Airbyte's read is always finite — it runs, emits records, exits. Our read() returns AsyncIterable<Message> which can be:
- Finite — backfill, same as Airbyte. Read all records, emit state, done.
- Infinite — live/streaming. Webhooks, CDC, WebSocket, event bridge. The iterator never returns.
Same interface, same message types. The source decides the duration. A source can even transition from finite to infinite mid-stream (backfill then live).
Real-time sources come in two flavors:
| Pattern | Example | Who manages the connection | read() behavior |
|---|---|---|---|
| Encapsulated | WebSocket, CDC, polling | Source opens and manages it | Infinite iterator, no input |
| Inversion of control | Webhooks | External system pushes events in | Called per-event with input |
Airbyte only supports the encapsulated pattern. We support both through a single read() method:
// Encapsulated: source manages its own WebSocket connection
source.read({ config, catalog, state }) // infinite iterator
// Inversion of control: orchestrator receives webhook, passes payload in
source.read({ config, catalog, state, input: webhookEvent }) // finite, one eventConnectorSpecification.input declares the JSON Schema for the event payload, so the orchestrator can validate webhook bodies before passing them to the source.
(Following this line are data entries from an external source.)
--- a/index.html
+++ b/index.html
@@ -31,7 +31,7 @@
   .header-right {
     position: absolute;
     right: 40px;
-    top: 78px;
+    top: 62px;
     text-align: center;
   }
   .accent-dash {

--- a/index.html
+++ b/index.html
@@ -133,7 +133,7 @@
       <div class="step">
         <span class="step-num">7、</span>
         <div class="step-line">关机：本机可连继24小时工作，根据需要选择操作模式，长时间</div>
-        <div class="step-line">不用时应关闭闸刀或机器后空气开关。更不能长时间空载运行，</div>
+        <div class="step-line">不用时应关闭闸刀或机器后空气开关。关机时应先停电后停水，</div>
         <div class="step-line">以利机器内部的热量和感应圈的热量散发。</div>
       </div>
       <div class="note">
Live sources often need external resources provisioned before read() can work:
| Source type | setup() provisions |
teardown() cleans up |
|---|---|---|
| Stripe webhooks | Creates webhook endpoint via API | Deletes webhook endpoint |
| Postgres CDC | Creates replication slot | Drops replication slot |
| File watcher | Registers inotify watch | Removes watch |
Airbyte has no lifecycle hooks — everything happens inside read(). We make provisioning explicit because:
setup()runs once on sync creation, not on every readteardown()runs on sync deletion, not on pause (so resume is instant)- Multiple syncs can share a resource (e.g. one webhook endpoint per Stripe account) —
teardown()checks for other active consumers before deleting
Both methods are optional. Pull-based sources (REST API polling) don't need them.
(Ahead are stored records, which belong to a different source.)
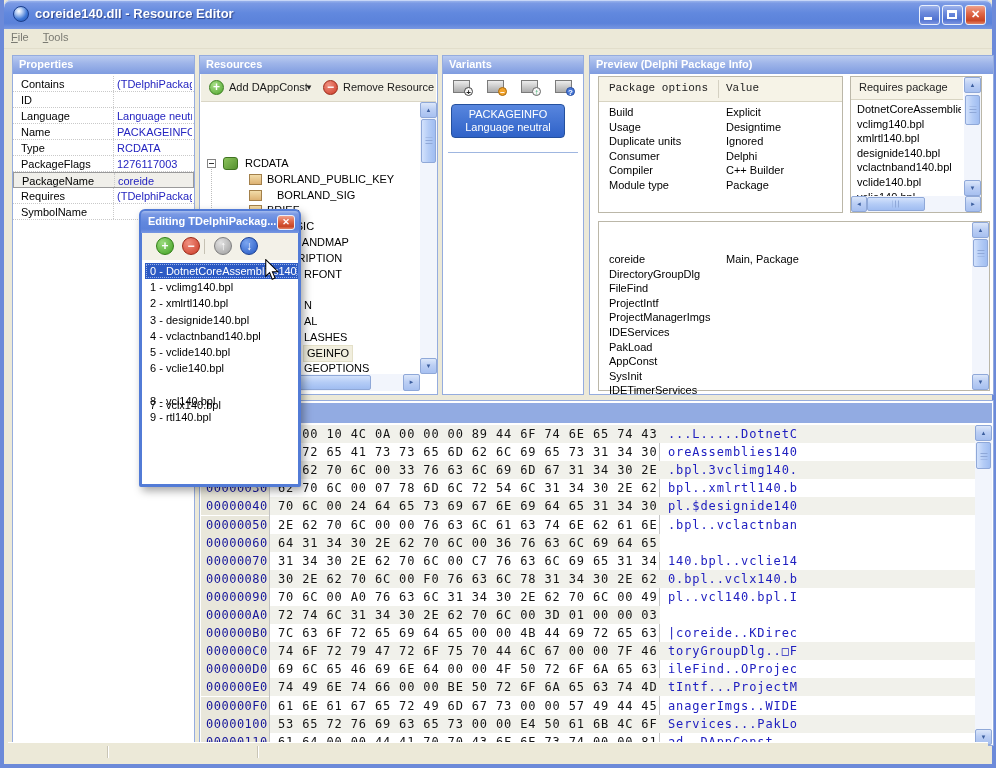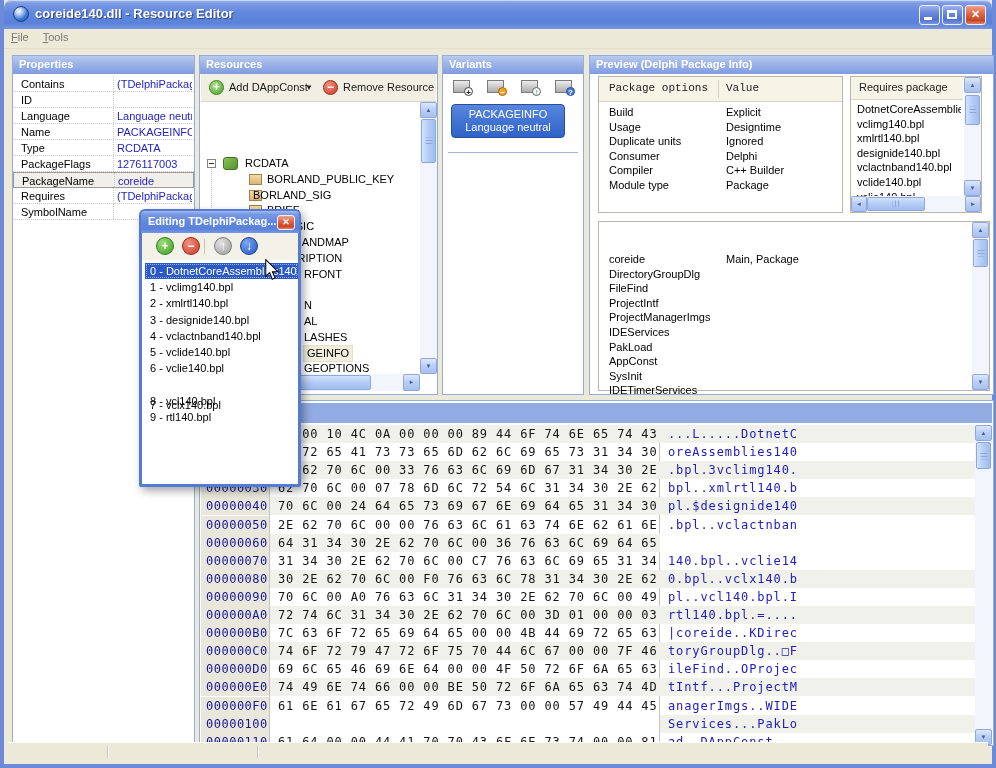--- a/index.html
+++ b/index.html
@@ -219,7 +219,7 @@
         </div>
         <div class="trow" style="top: 85.6px;">
           <span class="icon-cube" style="left: 48px;"></span>
-          <span class="tlabel" style="left: 52px; text-align: right;">BORLAND_SIG</span>
+          <span class="tlabel" style="left: 76px; text-align: right;">BORLAND_SIG</span>
         </div>
         <div class="trow" style="top: 101.4px;">
           <span class="icon-cube" style="left: 48px;"></span>

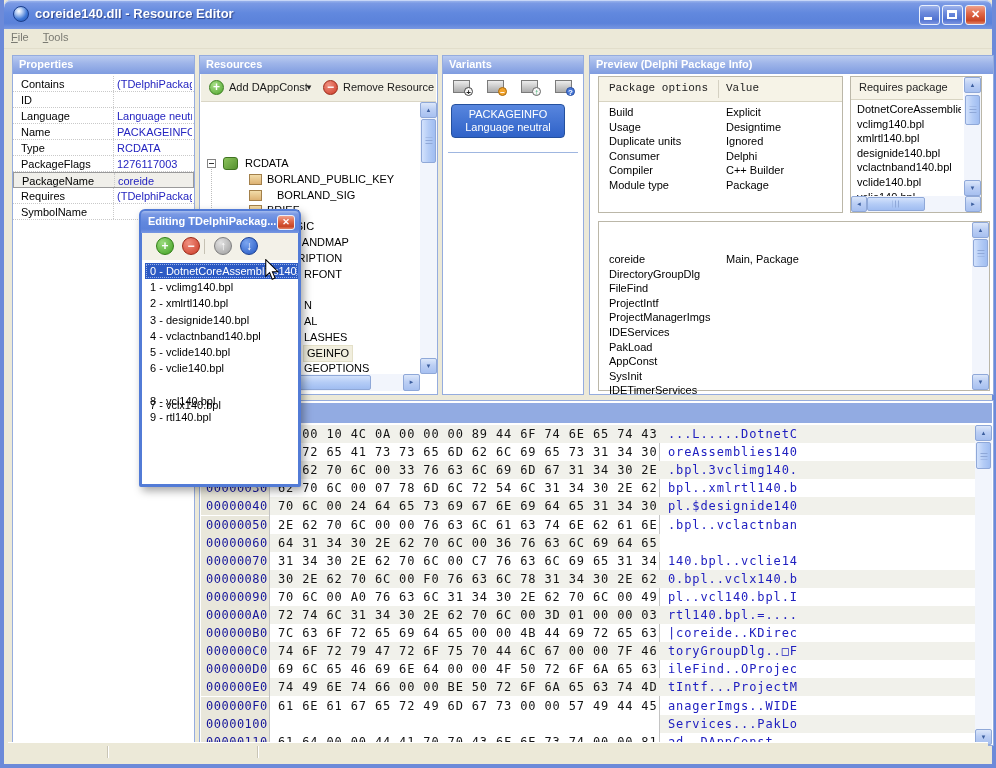--- a/index.html
+++ b/index.html
@@ -464,7 +464,6 @@
         <div class="hrow stripe" style="top: 205px;">
           <span class="hoff">000000A0</span>
           <span class="hby">72 74 6C 31 34 30 2E 62 70 6C 00 3D 01 00 00 03</span>
-          <span class="has">rtl140.bpl.=....</span>
         </div>
         <div class="hrow" style="top: 223.1px;">
           <span class="hoff">000000B0</span>

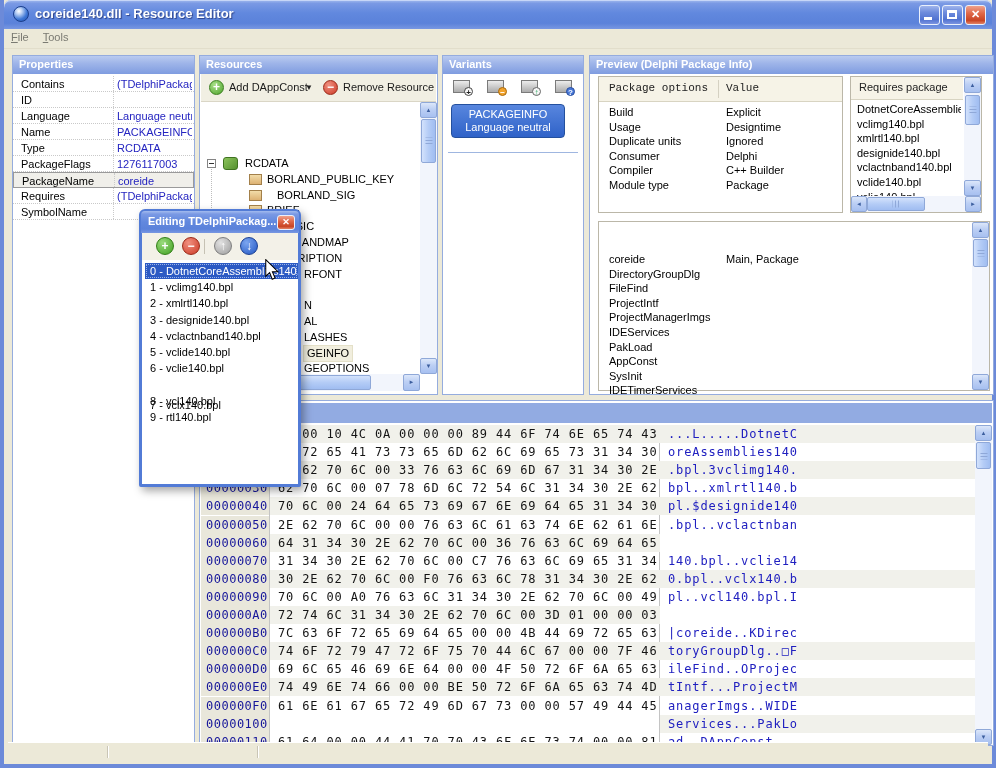--- a/index.html
+++ b/index.html
@@ -492,6 +492,7 @@
         </div>
         <div class="hrow stripe" style="top: 313.6px;">
           <span class="hoff">00000100</span>
+          <span class="hby">53 65 72 76 69 63 65 73 00 00 E4 50 61 6B 4C 6F</span>
           <span class="has">Services...PakLo</span>
         </div>
         <div class="hrow" style="top: 331.7px;">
Airbyte uses namespace for one piece of source context (typically a schema name). We use Stream.metadata for arbitrary source-specific fields:
// Stripe source
{ api_version: "2025-04-30.basil", account_id: "acct_123", live_mode: true }
// Postgres source
{ schema: "public", database: "mydb" }Destinations can use metadata for schema naming, partitioning, routing, etc.
A Transform is (messages: AsyncIterable<Message>) => AsyncIterable<Message>. Transforms compose with compose(a, b, c) (left-to-right piping) and can filter, map, buffer, or aggregate messages between source and destination.
Airbyte has no transform concept — all transformation happens inside the destination or in a separate dbt step.
Airbyte connectors are Docker containers communicating via stdin/stdout. Our connectors are TypeScript modules with typed interfaces:
import source from '@stripe/sync-source-stripe'
import destination from '@stripe/sync-destination-postgres'
for await (const state of runSync(config, source, destination)) {
persist(state)
}Subprocess mode is an adapter layer — the same NDJSON protocol, but the primary path is in-process async iterators with full type safety.
The protocol is a subset of Airbyte's message vocabulary with extensions for real-time. Wrapping an Airbyte connector requires:
- Messages — rename
typevalues (RECORD→record, etc.) and flatten the envelope (Airbyte wraps every message in{ type: "...", record: { ... } }; we use flat discriminated unions). - State — convert from Airbyte's
AirbyteStateMessagearray to ourRecord<string, unknown>map. - Catalog — field names are nearly identical (
stream_name→name, addprimary_key). - Spec/Check — trivial mapping.
The reverse direction (wrapping our connector for Airbyte) is equally straightforward since we're a subset of their message types.